For the past three years, a group of Christian students at Pine Creek High School in Colorado Springs, CO have met during a free period to pray and discuss their religious views. Though they typically meet in an abandoned classroom so as to not disturb other students, their prayer group is not an official function of the school, but is instead a voluntary, unofficial meeting between classmates during a non-instructional free period when students are allowed to meet with friends and discuss or do whatever they choose. According to Fox News, one of the students, Chase Windebank, was ordered to Assistant Principal James Lucas’ office on September 29, whereupon he was told that his group was no longer allowed to meet to pray and discuss Christianity during school hours.
In response, a religious liberty-focused law firm called Alliance Defending Freedom took up Windebank’s case and filed suit in federal court last week, alleging that his First and Fourteenth Amendment rights had been violated. Attorney Jeremy Tedesco, who is representing Windebank, said, “He was told that he could no longer pray with his fellow students during free time because of the separation of church and state… He was told that he could pray before the school day begins or after the school day ends but he could not do it during the school day.”

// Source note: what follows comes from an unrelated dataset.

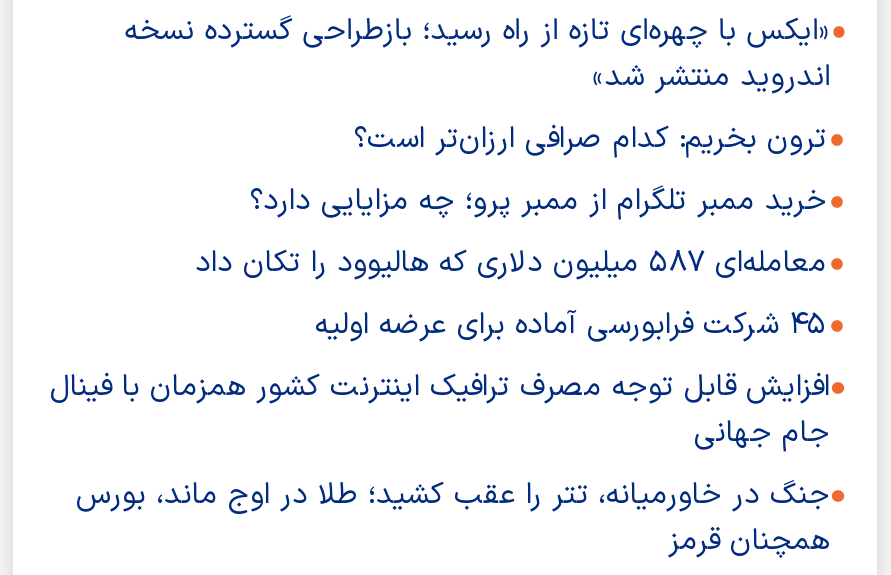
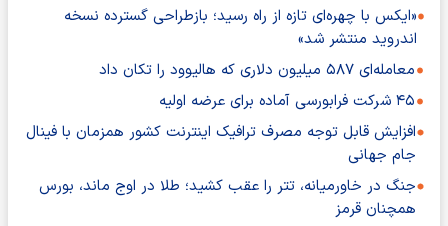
- ترون بخریم: کدام صرافی ارزان‌تر است؟
- خرید ممبر تلگرام از ممبر پرو؛ چه مزایایی دارد؟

The complaint Tedesco filed on behalf of Windebank describes how the free period in question works at Pine Creek High School, “Defendant Academy School District No. 20 (the “District”) has implemented a policy (the ‘Open Time Policy’) which permits all students to be excused from the homeroom period of the school day, called ‘Seminar,’ on Mondays and Wednesdays, and students who meet certain academic qualifications to be excused from Seminar on Fridays, to engage in a virtually unlimited variety of activities of the students’ own choosing, including hanging out in the cafeteria and other open areas with friends, playing on their phones, meeting together for expressive activities (including both formally recognized clubs and unofficial groups), and going outside to hang out together… This Open Time is akin to recess or lunch period where students have long been recognized to have the right to engage in expressive activities… At the same time, pursuant to the Open Time Policy, Defendants permit other students to meet together in informal groups (among the multitude of other permissible activities) during Seminar time and discuss from a nonreligious perspective the same or similar matters Chase seeks to discuss and pray about from a religious perspective with his friends.”
A school spokesperson said to Fox News, “Students were told that, according to state law and district policy, they could meet during non-instructional time… That is before or after school.”